(INPUT DATA Opens)
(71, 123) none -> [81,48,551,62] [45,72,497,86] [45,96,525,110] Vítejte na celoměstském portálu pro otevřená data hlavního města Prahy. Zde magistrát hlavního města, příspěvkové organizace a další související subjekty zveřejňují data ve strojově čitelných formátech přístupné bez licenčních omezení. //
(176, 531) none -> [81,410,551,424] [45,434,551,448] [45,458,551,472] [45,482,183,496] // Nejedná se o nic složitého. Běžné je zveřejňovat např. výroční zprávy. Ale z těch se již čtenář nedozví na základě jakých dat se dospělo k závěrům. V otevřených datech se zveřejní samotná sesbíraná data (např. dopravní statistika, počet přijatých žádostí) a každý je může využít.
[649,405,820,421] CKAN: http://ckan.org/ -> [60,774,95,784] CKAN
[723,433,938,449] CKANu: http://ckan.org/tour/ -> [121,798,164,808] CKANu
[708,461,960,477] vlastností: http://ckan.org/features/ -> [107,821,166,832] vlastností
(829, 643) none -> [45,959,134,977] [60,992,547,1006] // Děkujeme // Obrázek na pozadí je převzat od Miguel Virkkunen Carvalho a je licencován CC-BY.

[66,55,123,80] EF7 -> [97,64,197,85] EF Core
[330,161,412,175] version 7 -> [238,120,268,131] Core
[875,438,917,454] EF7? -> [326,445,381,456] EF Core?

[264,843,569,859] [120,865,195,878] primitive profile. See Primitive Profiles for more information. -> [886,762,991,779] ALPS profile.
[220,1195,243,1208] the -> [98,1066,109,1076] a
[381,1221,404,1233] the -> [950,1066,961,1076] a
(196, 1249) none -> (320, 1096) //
(INPUT DATA Closes)
### TASK DIRECTIONS
Which lines of the data include "Core"? Copy each of them.

### WRITTEN REPLY
[66,55,123,80] EF7 -> [97,64,197,85] EF Core
[330,161,412,175] version 7 -> [238,120,268,131] Core
[875,438,917,454] EF7? -> [326,445,381,456] EF Core?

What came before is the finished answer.